[Start of section]

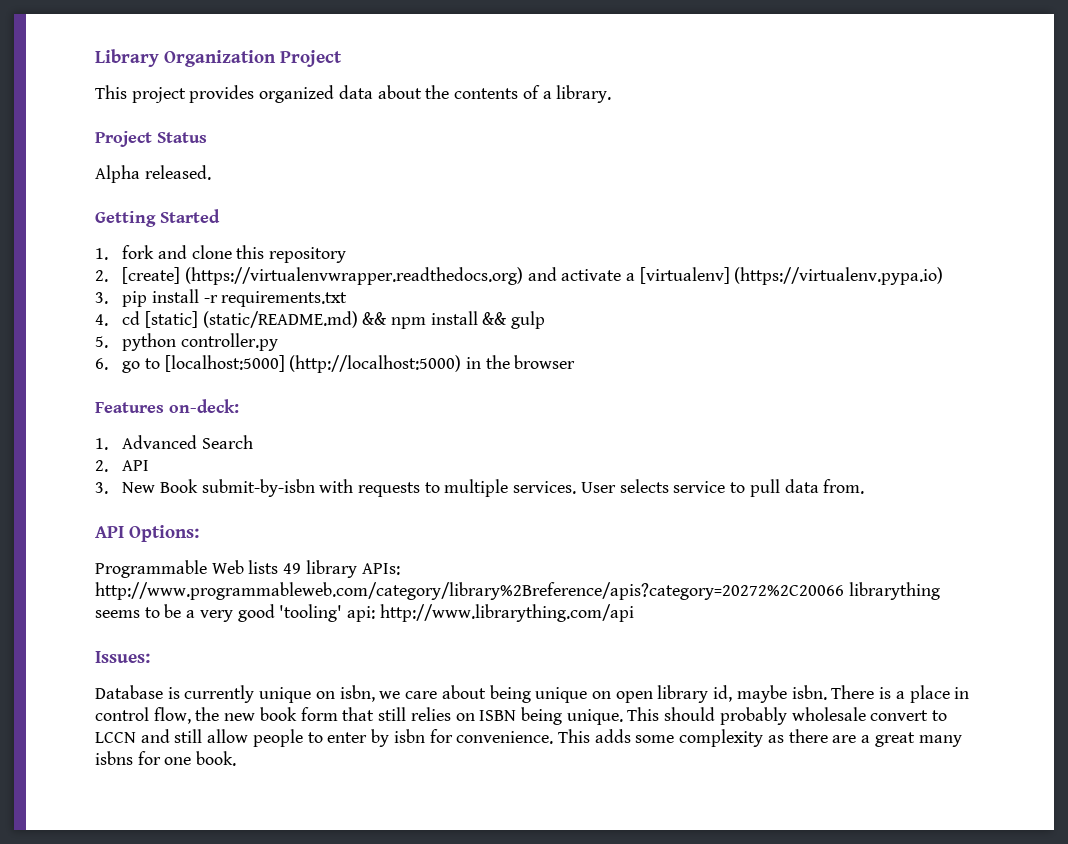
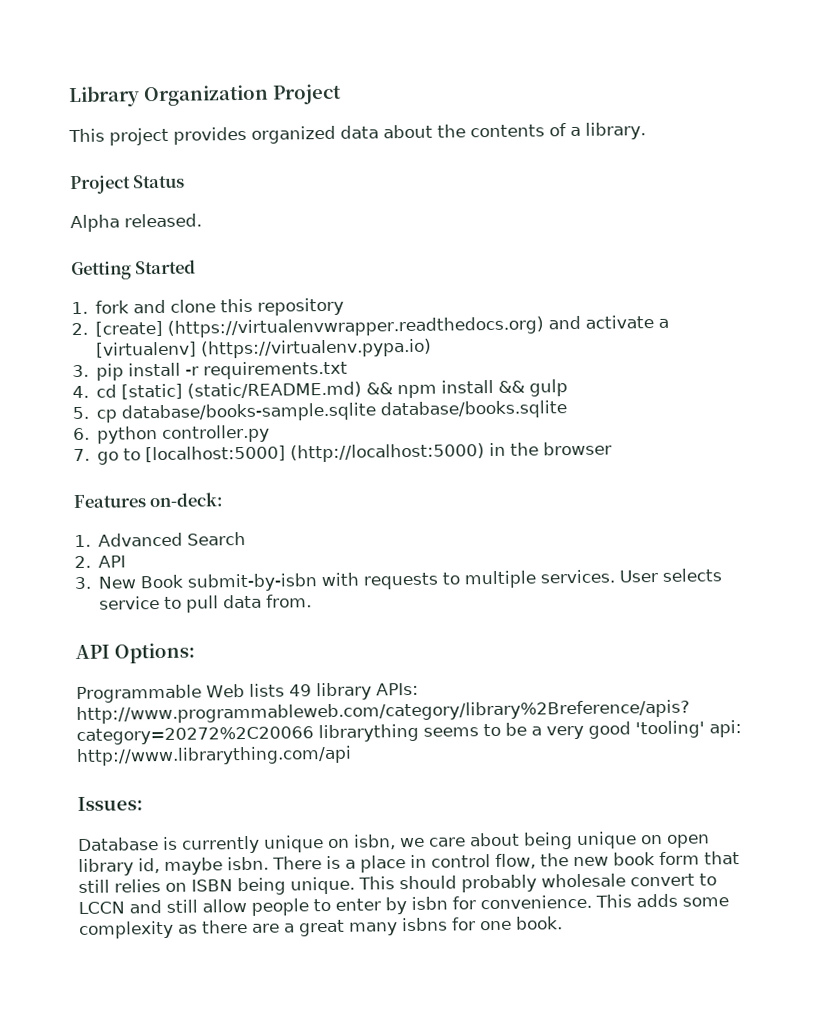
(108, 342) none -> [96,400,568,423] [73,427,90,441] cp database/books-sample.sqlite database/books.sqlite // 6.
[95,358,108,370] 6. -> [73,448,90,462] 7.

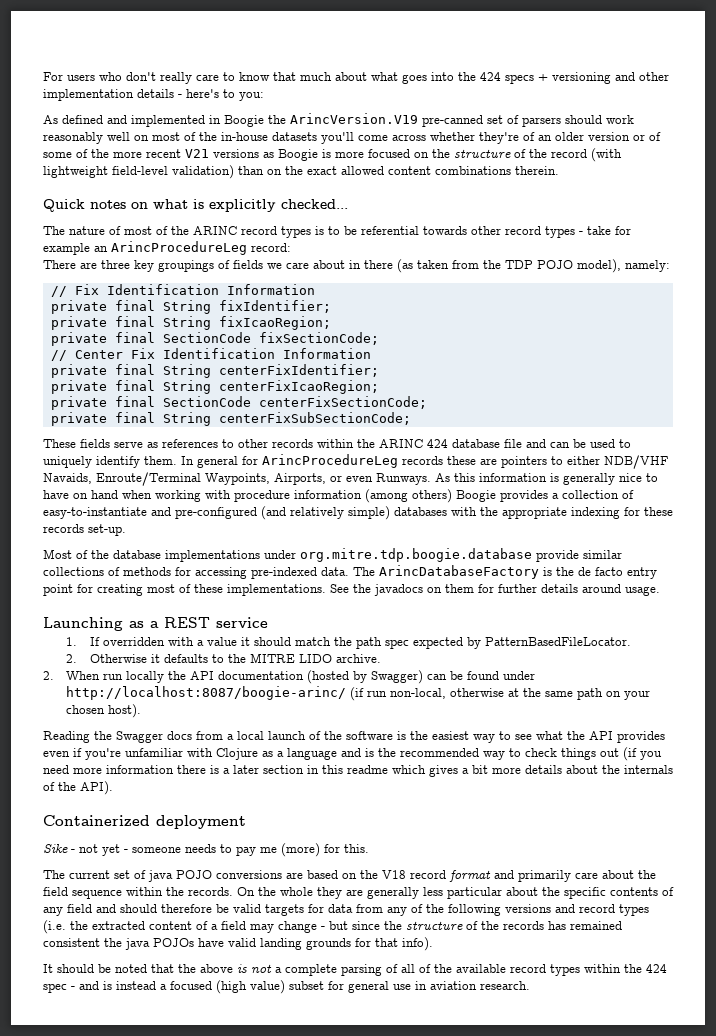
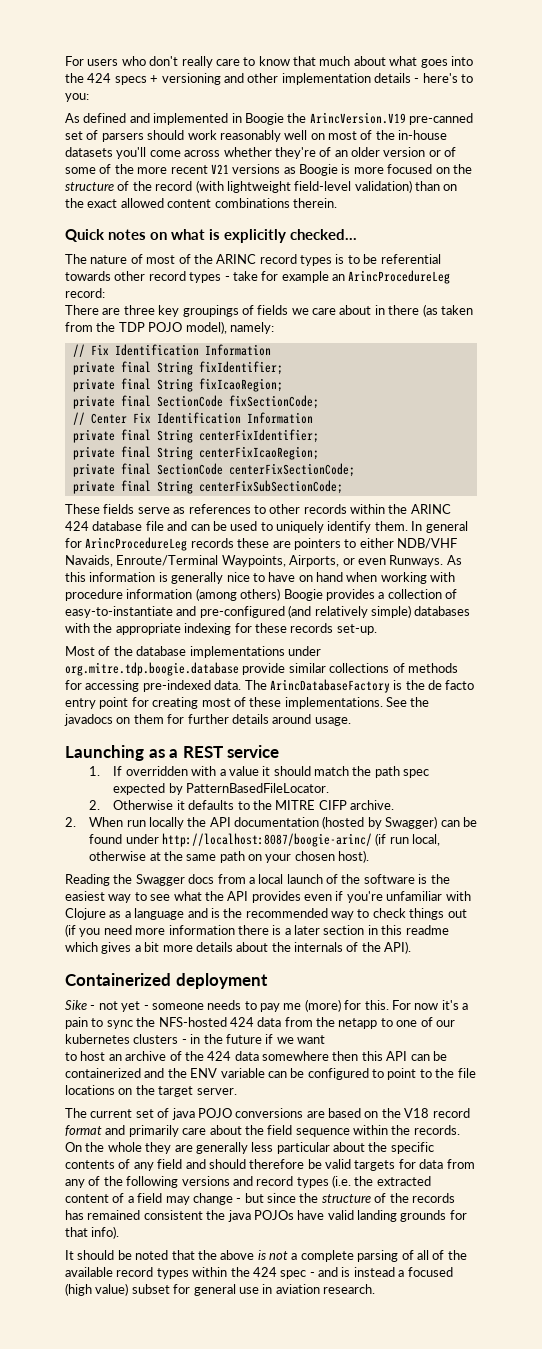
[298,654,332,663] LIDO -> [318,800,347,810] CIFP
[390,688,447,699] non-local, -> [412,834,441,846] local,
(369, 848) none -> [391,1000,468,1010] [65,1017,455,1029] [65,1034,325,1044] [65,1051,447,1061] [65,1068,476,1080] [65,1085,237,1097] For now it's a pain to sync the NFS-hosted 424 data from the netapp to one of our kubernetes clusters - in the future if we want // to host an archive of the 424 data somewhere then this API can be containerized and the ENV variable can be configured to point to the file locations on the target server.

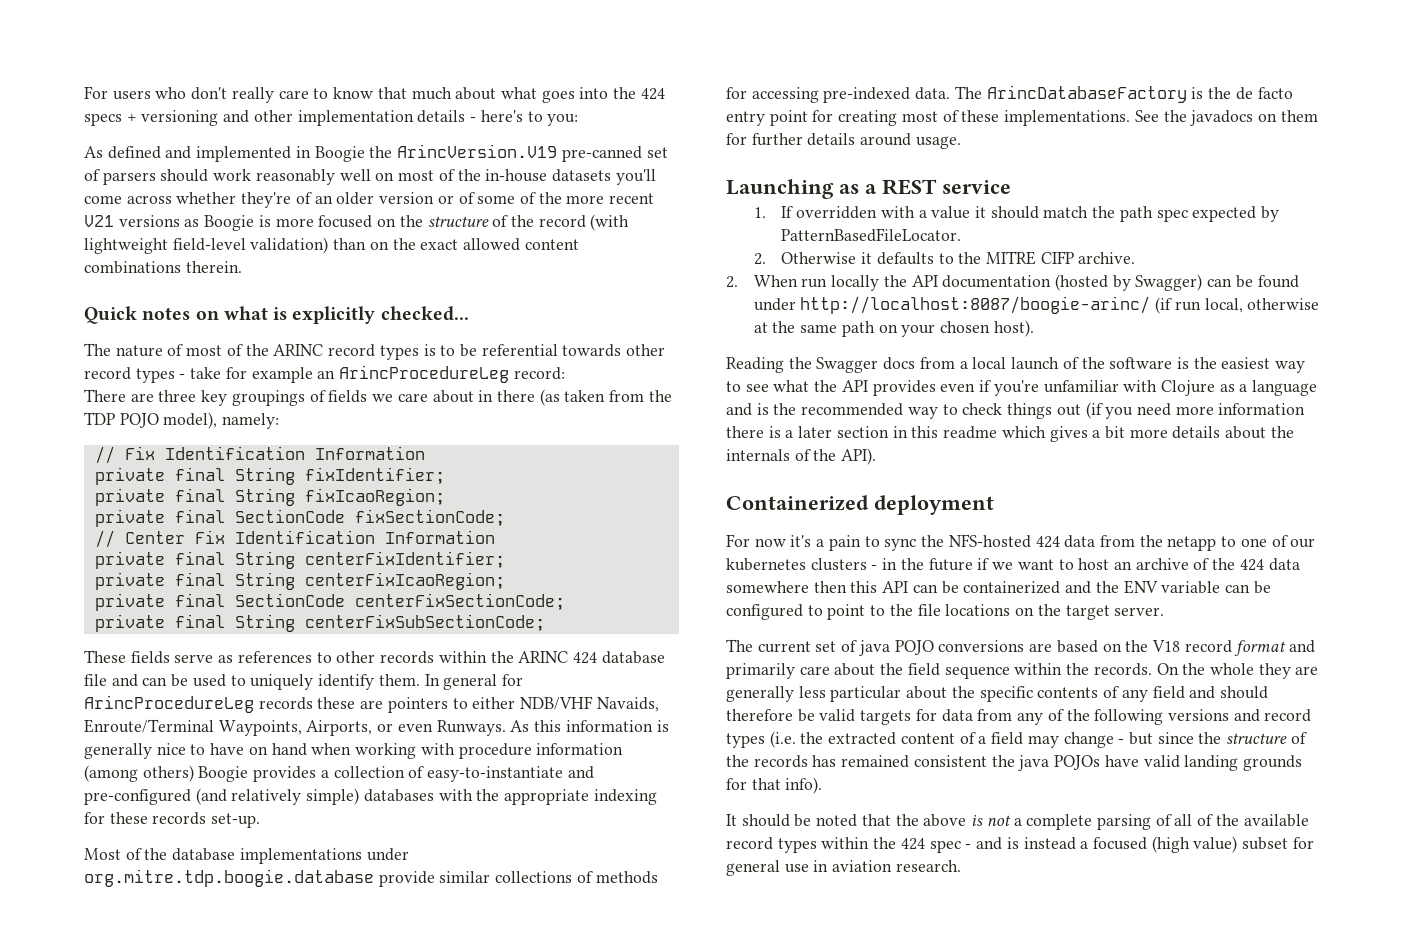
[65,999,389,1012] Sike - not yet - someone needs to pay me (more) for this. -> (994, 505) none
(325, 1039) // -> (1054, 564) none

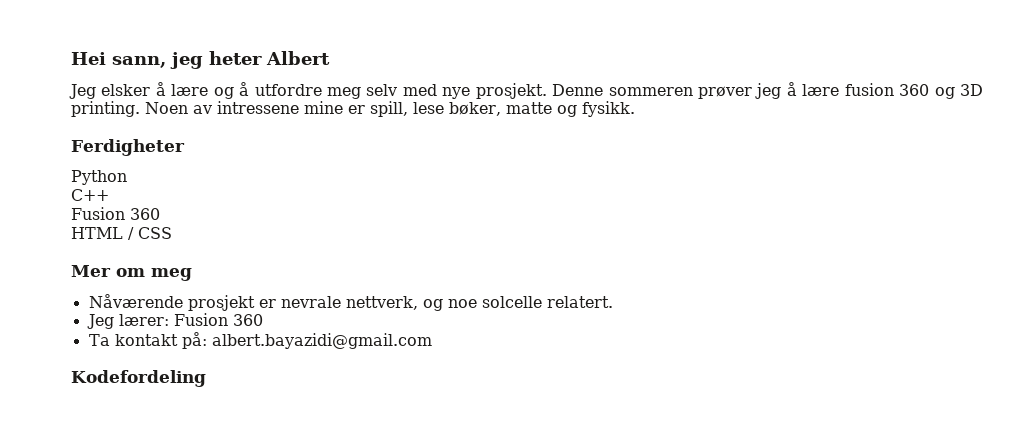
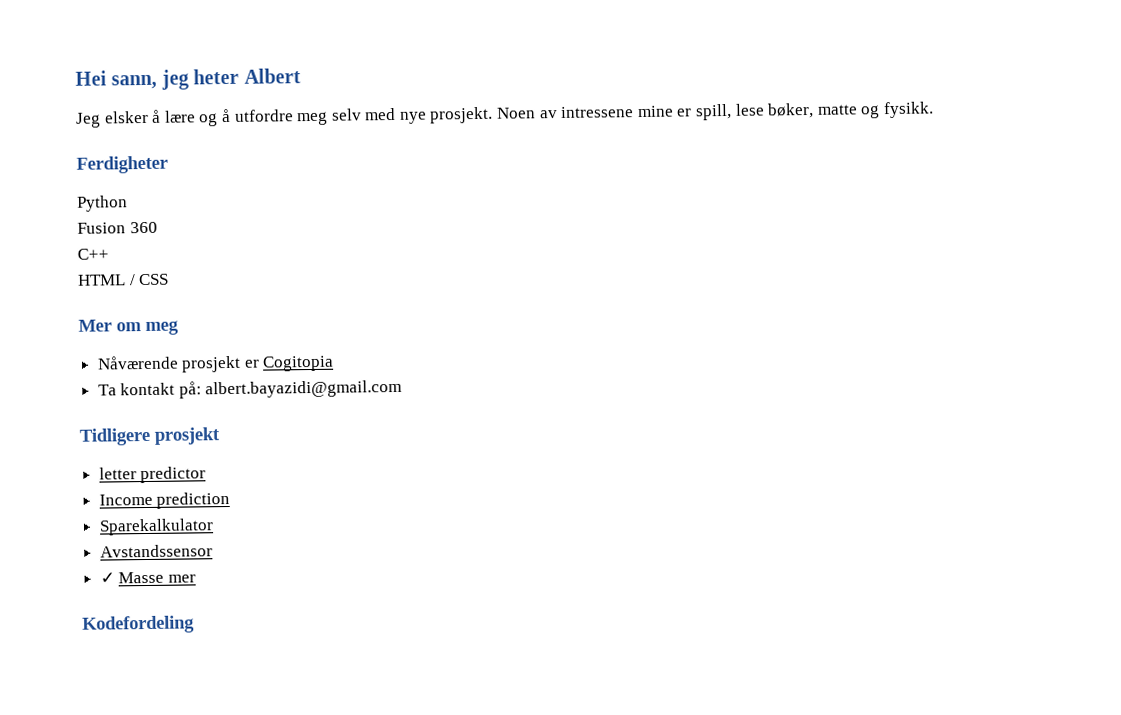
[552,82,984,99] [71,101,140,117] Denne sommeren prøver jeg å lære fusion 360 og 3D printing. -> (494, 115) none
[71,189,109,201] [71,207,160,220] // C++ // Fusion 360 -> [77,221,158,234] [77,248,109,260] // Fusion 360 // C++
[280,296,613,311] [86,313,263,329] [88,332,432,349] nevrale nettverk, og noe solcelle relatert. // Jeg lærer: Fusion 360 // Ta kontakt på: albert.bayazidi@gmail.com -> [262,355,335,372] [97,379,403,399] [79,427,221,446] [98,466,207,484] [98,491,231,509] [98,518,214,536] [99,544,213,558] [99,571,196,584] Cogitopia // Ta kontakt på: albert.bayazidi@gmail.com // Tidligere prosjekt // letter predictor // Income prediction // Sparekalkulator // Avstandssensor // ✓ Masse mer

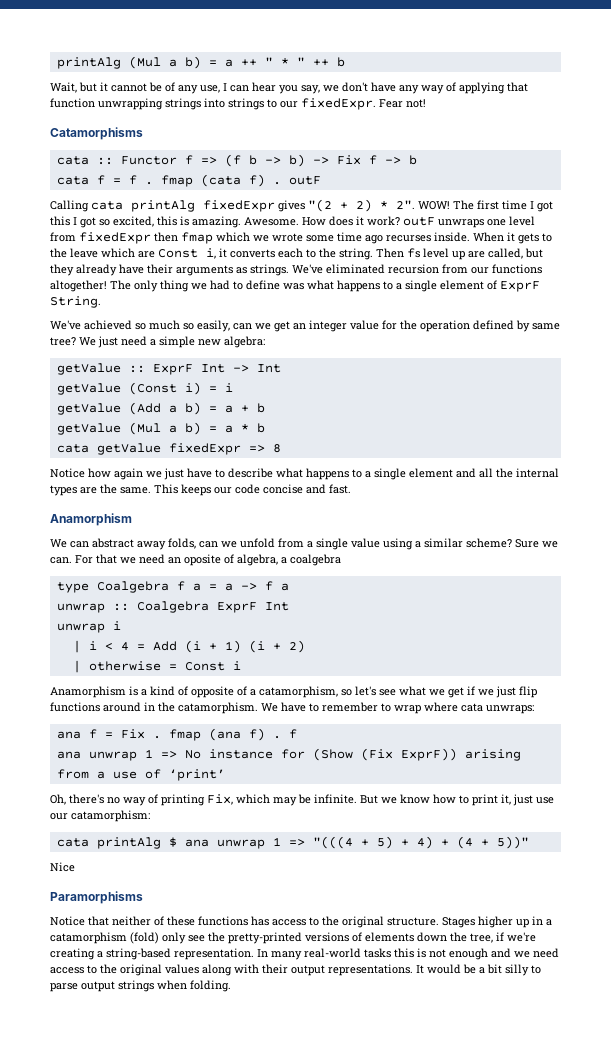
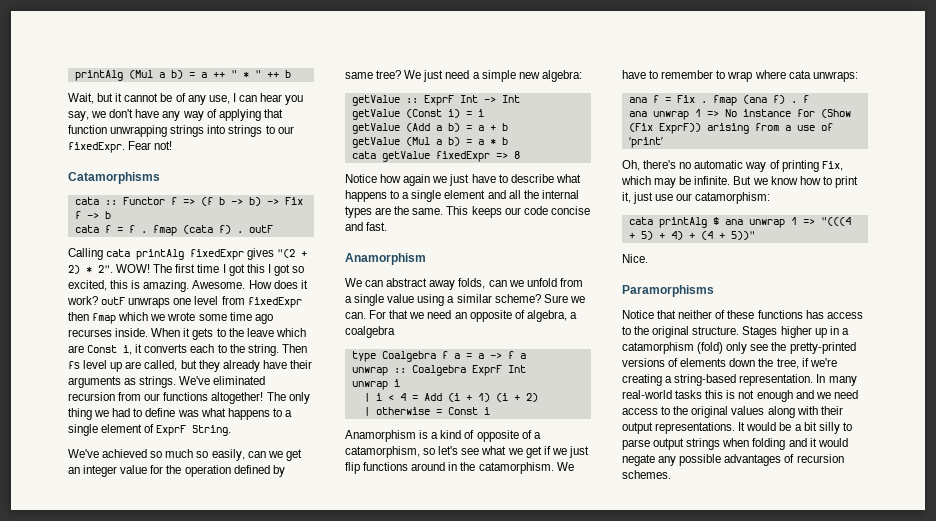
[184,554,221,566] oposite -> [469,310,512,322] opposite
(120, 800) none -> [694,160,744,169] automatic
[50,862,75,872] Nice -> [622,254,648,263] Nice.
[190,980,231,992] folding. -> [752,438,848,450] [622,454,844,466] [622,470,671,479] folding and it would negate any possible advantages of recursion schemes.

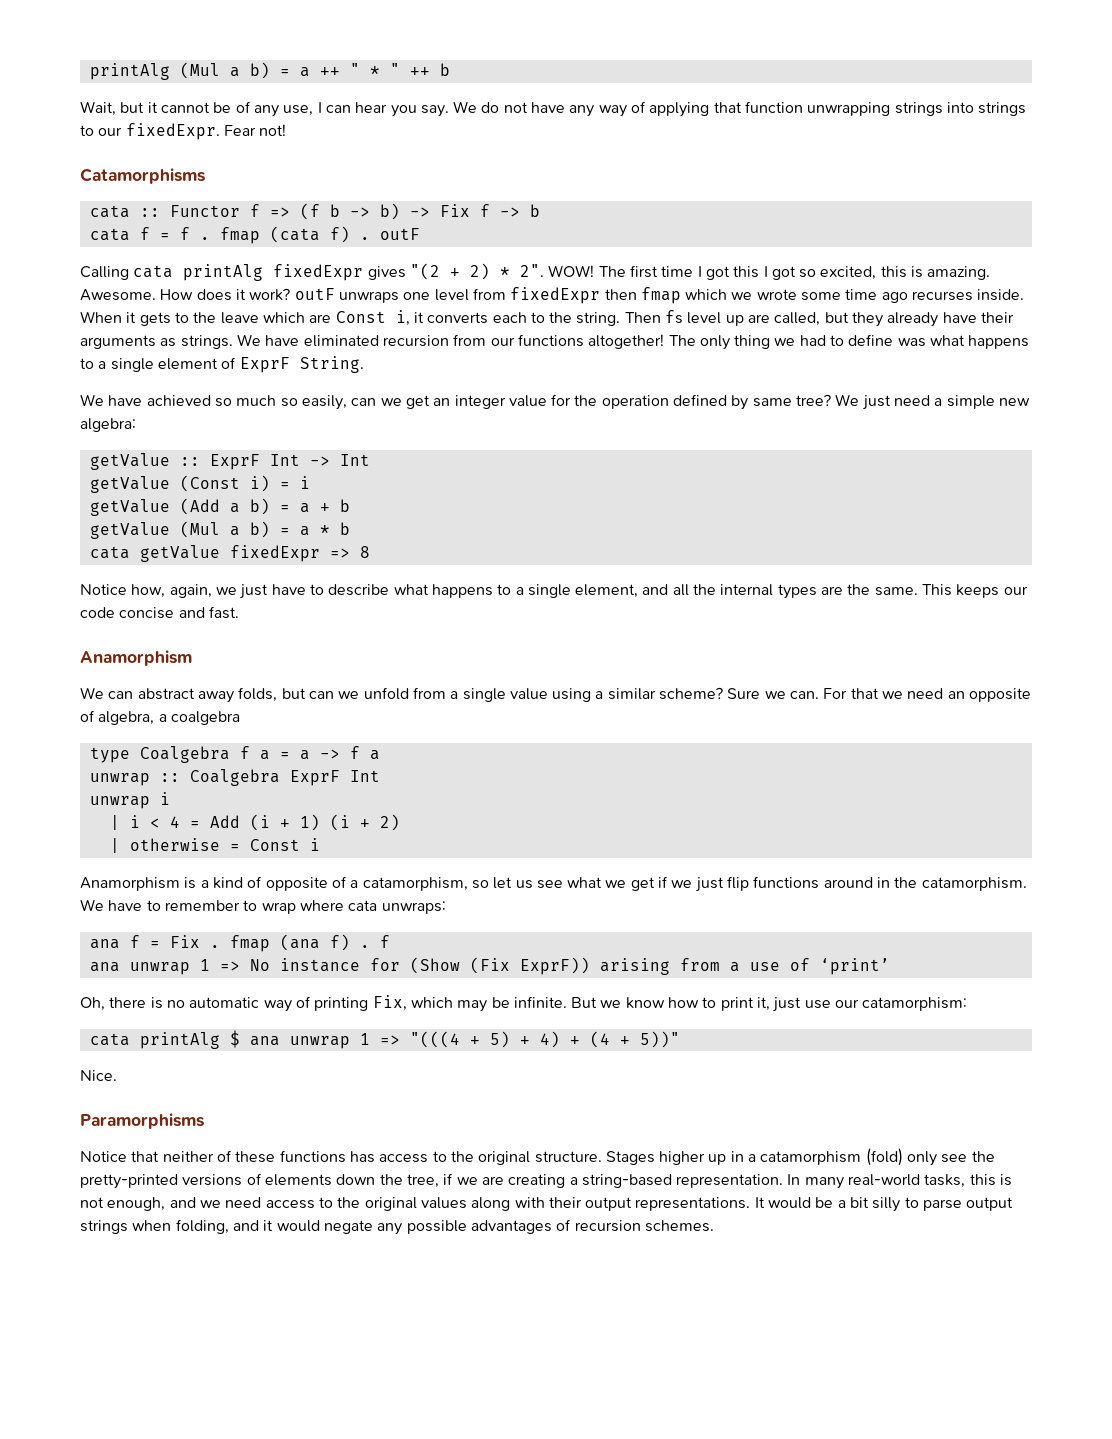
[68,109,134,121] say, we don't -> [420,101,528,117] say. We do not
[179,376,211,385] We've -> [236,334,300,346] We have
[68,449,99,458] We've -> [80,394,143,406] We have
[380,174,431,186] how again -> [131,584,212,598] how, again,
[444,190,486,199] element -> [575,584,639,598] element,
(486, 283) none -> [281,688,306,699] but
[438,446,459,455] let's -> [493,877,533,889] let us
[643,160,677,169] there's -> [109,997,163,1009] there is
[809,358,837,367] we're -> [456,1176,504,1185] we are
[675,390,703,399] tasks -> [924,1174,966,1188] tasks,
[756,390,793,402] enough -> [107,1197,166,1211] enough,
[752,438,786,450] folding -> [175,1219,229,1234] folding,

[End of section]

--- Exercise ---
If a record contains a picture, omit the picture and repeat everything else exactly.

--- Response ---
(108, 342) none -> [96,400,568,423] [73,427,90,441] cp database/books-sample.sqlite database/books.sqlite // 6.
[95,358,108,370] 6. -> [73,448,90,462] 7.

[298,654,332,663] LIDO -> [318,800,347,810] CIFP
[390,688,447,699] non-local, -> [412,834,441,846] local,
(369, 848) none -> [391,1000,468,1010] [65,1017,455,1029] [65,1034,325,1044] [65,1051,447,1061] [65,1068,476,1080] [65,1085,237,1097] For now it's a pain to sync the NFS-hosted 424 data from the netapp to one of our kubernetes clusters - in the future if we want // to host an archive of the 424 data somewhere then this API can be containerized and the ENV variable can be configured to point to the file locations on the target server.

[65,999,389,1012] Sike - not yet - someone needs to pay me (more) for this. -> (994, 505) none
(325, 1039) // -> (1054, 564) none

[552,82,984,99] [71,101,140,117] Denne sommeren prøver jeg å lære fusion 360 og 3D printing. -> (494, 115) none
[71,189,109,201] [71,207,160,220] // C++ // Fusion 360 -> [77,221,158,234] [77,248,109,260] // Fusion 360 // C++
[280,296,613,311] [86,313,263,329] [88,332,432,349] nevrale nettverk, og noe solcelle relatert. // Jeg lærer: Fusion 360 // Ta kontakt på: albert.bayazidi@gmail.com -> [262,355,335,372] [97,379,403,399] [79,427,221,446] [98,466,207,484] [98,491,231,509] [98,518,214,536] [99,544,213,558] [99,571,196,584] Cogitopia // Ta kontakt på: albert.bayazidi@gmail.com // Tidligere prosjekt // letter predictor // Income prediction // Sparekalkulator // Avstandssensor // ✓ Masse mer

[184,554,221,566] oposite -> [469,310,512,322] opposite
(120, 800) none -> [694,160,744,169] automatic
[50,862,75,872] Nice -> [622,254,648,263] Nice.
[190,980,231,992] folding. -> [752,438,848,450] [622,454,844,466] [622,470,671,479] folding and it would negate any possible advantages of recursion schemes.

[68,109,134,121] say, we don't -> [420,101,528,117] say. We do not
[179,376,211,385] We've -> [236,334,300,346] We have
[68,449,99,458] We've -> [80,394,143,406] We have
[380,174,431,186] how again -> [131,584,212,598] how, again,
[444,190,486,199] element -> [575,584,639,598] element,
(486, 283) none -> [281,688,306,699] but
[438,446,459,455] let's -> [493,877,533,889] let us
[643,160,677,169] there's -> [109,997,163,1009] there is
[809,358,837,367] we're -> [456,1176,504,1185] we are
[675,390,703,399] tasks -> [924,1174,966,1188] tasks,
[756,390,793,402] enough -> [107,1197,166,1211] enough,
[752,438,786,450] folding -> [175,1219,229,1234] folding,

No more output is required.